MOSUL: After eight months of grinding urban warfare, Iraqi government troops on Thursday captured the ruined mosque at the heart of militant Islamic State group’s de facto capital Mosul, and the prime minister declared the group’s self-styled caliphate at an end.

Iraqi authorities expect the long battle for Mosul to end in coming days as remaining IS fighters are bottled up in just a handful of neighbourhoods of the Old City.

The seizure of the nearly 850-year-old Grand al-Nuri Mosque — from where the IS proclaimed the caliphate nearly three years ago to the day — is a huge symbolic victory.

“The return of al-Nuri Mosque and al-Hadba minaret to the fold of the nation marks the end of the Daesh state of falsehood,” Prime Minister Haider al-Abadi said in a statement, referring to the group by an Arabic acronym.

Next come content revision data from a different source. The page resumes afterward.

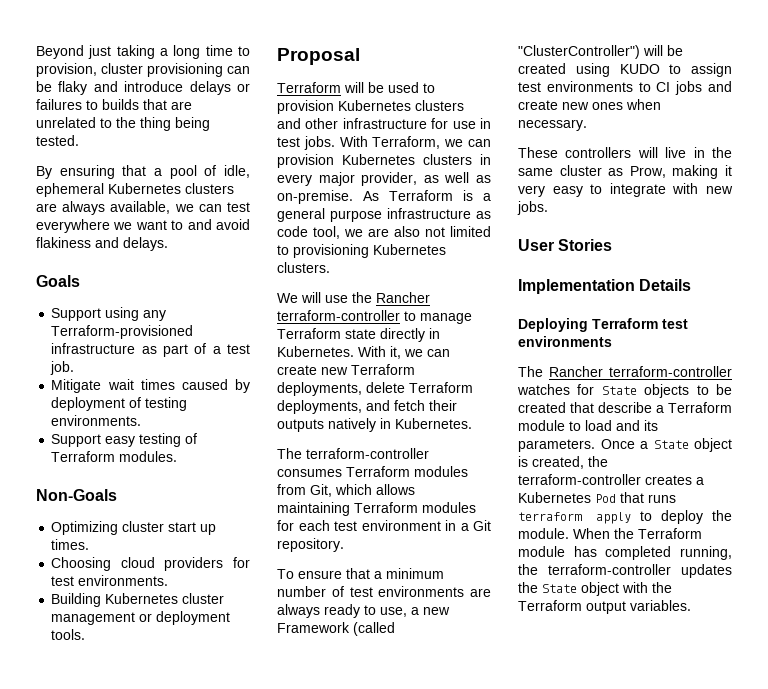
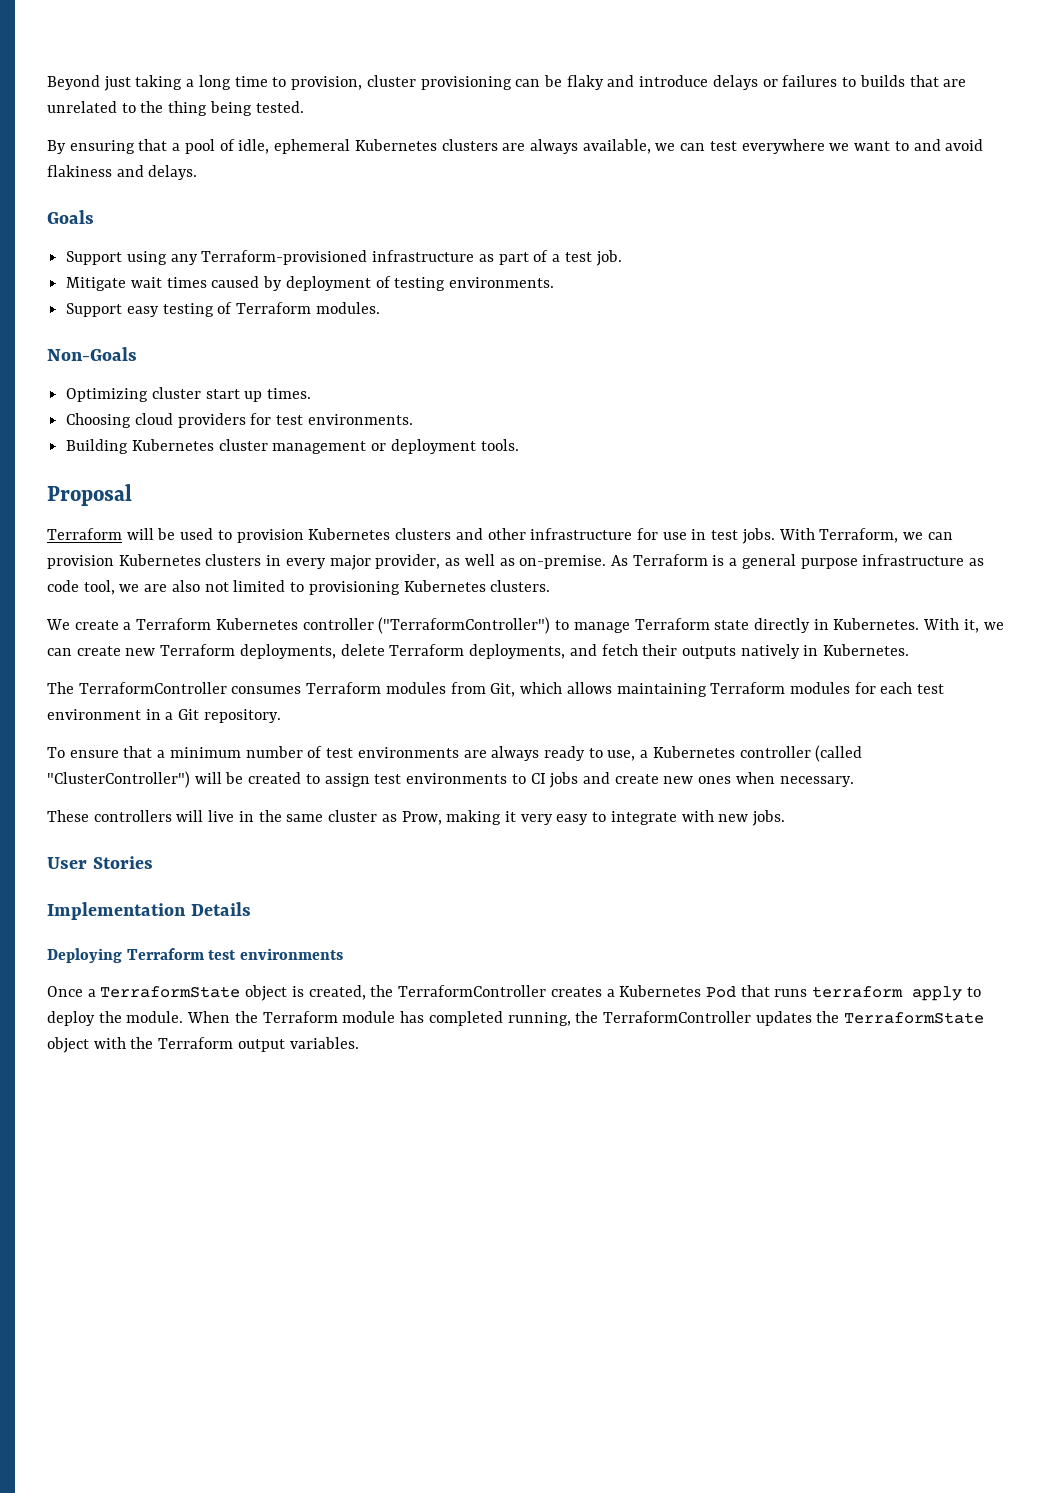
- We will use the Rancher terraform-controller to manage Terraform state directly in Kubernetes.
+ We create a Terraform Kubernetes controller ("TerraformController") to manage Terraform state directly in Kubernetes.
- The terraform-controller consumes Terraform modules from Git, which allows maintaining Terraform modules for each test environment in a Git repository.
+ The TerraformController consumes Terraform modules from Git, which allows maintaining Terraform modules for each test environment in a Git repository.
- To ensure that a minimum number of test environments are always ready to use, a new Framework (called "ClusterController") will be created using KUDO to assign test environments to CI jobs and create new ones when necessary.
+ To ensure that a minimum number of test environments are always ready to use, a Kubernetes controller (called "ClusterController") will be created to assign test environments to CI jobs and create new ones when necessary.
- The Rancher terraform-controller watches for State objects to be created that describe a Terraform module to load and its parameters. Once a State object is created, the terraform-controller creates a Kubernetes Pod that runs terraform apply to deploy the module.
+ Once a TerraformState object is created, the TerraformController creates a Kubernetes Pod that runs terraform apply to deploy the module.
- When the Terraform module has completed running, the terraform-controller updates the State object with the Terraform output variables.
+ When the Terraform module has completed running, the TerraformController updates the TerraformState object with the Terraform output variables.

The fall of Mosul would in effect mark the end of the Iraqi half of the IS caliphate, although the group still controls territory west and south of the city, ruling over hundreds of thousands of people.

Its stronghold in Syria, Raqqa, is also close to falling.

A US-backed Kurdish-led coalition besieging Raqqa on Thursday fully encircled it after closing the militants’ last way out from the south, the Syrian Observatory for Human Rights monitoring group said.

These setbacks have reduced IS territory by 60 per cent from its peak two years ago and its revenue by 80 per cent, to just $16 million a month, said IHS Markit.

“Their fictitious state has fallen,” an Iraqi military spokesman, Brigadier General Yahya Rasool, told state TV.

However, it still occupies an area as big as Belgium, across Iraq and Syria, according to IHS Markit, an analytics firm.

IS fighters blew up the medieval mosque and its famed leaning minaret a week ago as US-backed Iraqi forces started a push in its direction. Their black flag had been flying from al-Hadba minaret since June 2014.

Much of the mosque and brickwork minaret was reduced to rubble, said a Reuters TV reporter who went to the site with the elite units that captured it. Only the stump of the mosque remained, and a green dome of the mosque supported by a few pillars which resisted the blast, he said.

Abadi “issued instructions to bring the battle to its conclusion,” by capturing the remaining parts of the Old City, his office said.

The cost of the fighting has been enormous. In addition to military casualties, thousands of civilians are estimated to have been killed.

Arduous task

Counter Terrorism Service (CTS) troops captured the al-Nuri Mosque’s ground in a “lightning operation” on Thursday, a commander of the US-trained elite units told state TV.

CTS units are now in control of the mosque area and the al-Hadba and Sirjkhana neighbourhoods and they are still advancing, a military statement said. Other government units, from the army and police, were closing in from other directions.

A US-led international coalition is providing air and ground support to the Iraqi forces fighting through the Old City’s maze of narrow alleyways.

But the advance remains arduous as IS fighters are dug in the middle of civilians, using mortar fire, snipers, booby traps and suicide bombers to defend their last redoubt.

History

Iraqi policemen advancing through Mosul.—AFP
Iraqi policemen advancing through Mosul.—AFP

IS leader Abu Bakr al-Baghdadi proclaimed himself ruler of all Muslims from the Grand al-Nuri Mosque’s pulpit on July 4, 2014, after the insurgents overran swathes of Iraq and Syria.

His speech from the mosque was the first time he revealed himself to the world and the footage broadcast then is to this day the only video recording of him as “caliph”.

He has left the fighting in Mosul to local commanders and is believed to be hiding in the border area between Iraq and Syria, according to US and Iraqi military sources.

The mosque was named after Nuruddin al-Zanki, a noble who fought the early Crusaders from a fiefdom that covered territory in modern-day Turkey, Syria and Iraq. It was built in 1172-73, shortly before his death, and housed an Islamic school.

The Old City’s stone buildings date mostly from the medieval period. They include market stalls, a few mosques and churches, and small houses built and rebuilt on top of each other over the ages.